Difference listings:
==============================

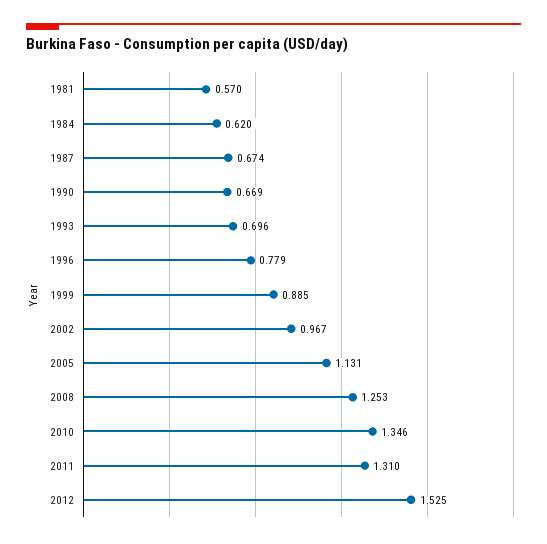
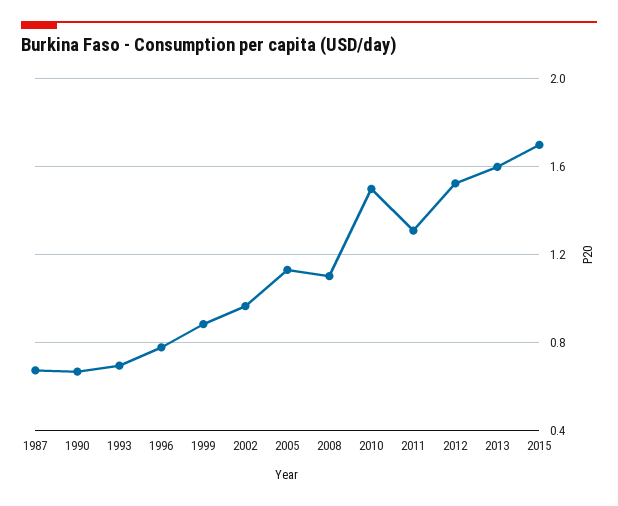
1981: 0.57 -> none
1984: 0.62 -> none
2008: 1.253 -> 1.1
2010: 1.346 -> 1.5
2013: none -> 1.6
2015: none -> 1.7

==============================

Aim of the task: Skip every picture and transcribe the data above exactly.

Result for this task:
1981: 0.57 -> none
1984: 0.62 -> none
2008: 1.253 -> 1.1
2010: 1.346 -> 1.5
2013: none -> 1.6
2015: none -> 1.7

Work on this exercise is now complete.